Centrality measures are used to identify the central or typical point of a data distribution. These measures provide information about the central value around which the other data clusters. Some of the most common centrality measures include:

Arithmetic mean:

\bar{x} = \frac{1}{n} \sum_{i=1}^{n} x_i

The arithmetic mean is the sum of all values divided by the number of observations. It is affected by all values and may be sensitive to outliers.

Median:

Calculation: Sort the data and select the value that divides the distribution into two equal parts.

The median is the central value of an ordered data set. It is less sensitive to outliers than the mean and offers a robust measure of central tendency.

Mode:

Calculation: The most frequent value or values in the distribution.

Mode is the most frequent value in a data set. A distribution can have one mode (unimodal) or more than one mode (multimodal).

Geometric Mean:

M_G = \left(\prod_{i=1}^{n} x_i\right)^{\frac{1}{n}}

The geometric mean is useful for data that grows or falls exponentially, such as percentage growth rates.

Harmonic Mean:

M_H = \frac{n}{\sum_{i=1}^{n} \frac{1}{x_i}}

The harmonic mean is particularly sensitive to smaller values and can be useful when dealing with reciprocal relationships.

Root Mean Square:

RMS = \sqrt{\frac{1}{n} \sum_{i=1}^{n} x_i^2}

Often used to measure quantities in physics or engineering, it is the square root of the mean of the squares of the data.

Percentiles:

Calculation: Division of data into 100 percentage parts.

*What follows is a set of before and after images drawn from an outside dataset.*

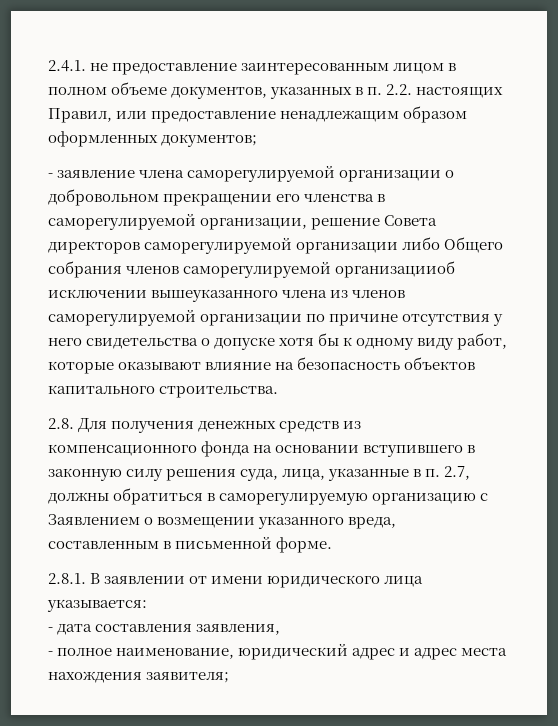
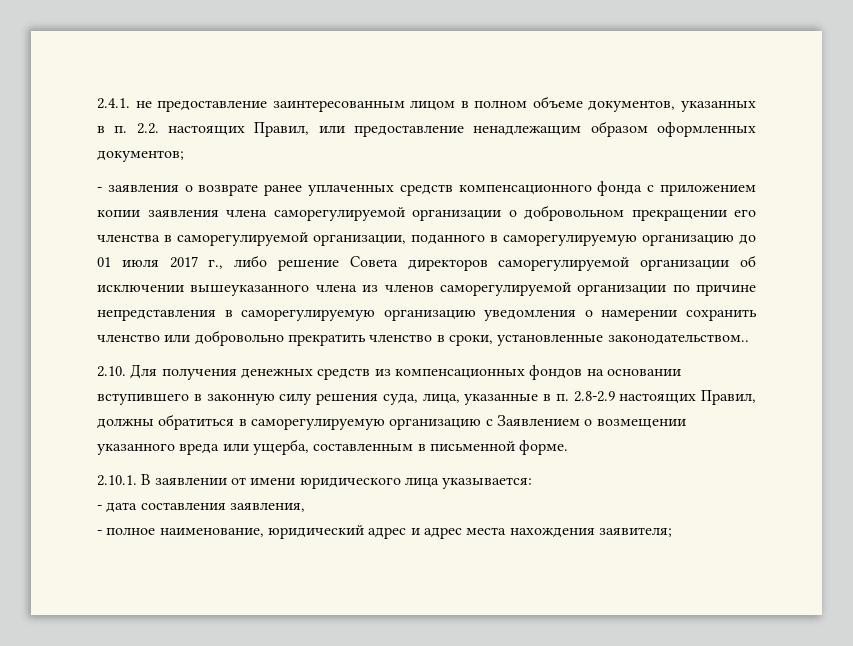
- - заявление члена саморегулируемой организации о добровольном прекращении его членства в саморегулируемой организации, решение Совета директоров саморегулируемой организации либо Общего собрания членов саморегулируемой организацииоб исключении вышеуказанного члена из членов саморегулируемой организации по причине отсутствия у него свидетельства о допуске хотя бы к одному виду работ, которые оказывают влияние на безопасность объектов капитального строительства.
- 2.8. Для получения денежных средств из компенсационного фонда на основании вступившего в законную силу решения суда, лица, указанные в п. 2.7, должны обратиться в саморегулируемую организацию с Заявлением о возмещении указанного вреда, составленным в письменной форме.
+ - заявления о возврате ранее уплаченных средств компенсационного фонда с приложением копии заявления члена саморегулируемой организации о добровольном прекращении его членства в саморегулируемой организации, поданного в саморегулируемую организацию до 01 июля 2017 г., либо решение Совета директоров саморегулируемой организации об исключении вышеуказанного члена из членов саморегулируемой организации по причине непредставления в саморегулируемую организацию уведомления о намерении сохранить членство или добровольно прекратить членство в сроки, установленные законодательством..
+ 2.10. Для получения денежных средств из компенсационных фондов на основании вступившего в законную силу решения суда, лица, указанные в п. 2.8-2.9 настоящих Правил, должны обратиться в саморегулируемую организацию с Заявлением о возмещении указанного вреда или ущерба, составленным в письменной форме.
- 2.8.1. В заявлении от имени юридического лица указывается:
+ 2.10.1. В заявлении от имени юридического лица указывается:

The 50th percentile corresponds to the median, while the 25th and 75th percentile correspond to the first and third quartiles.

Centrality measures are critical to understanding the point around which the data clusters. The choice of measure depends on the nature of the data and the specific analytical objectives. The arithmetic mean is commonly used, but the median is often preferred when the distribution is affected by outliers.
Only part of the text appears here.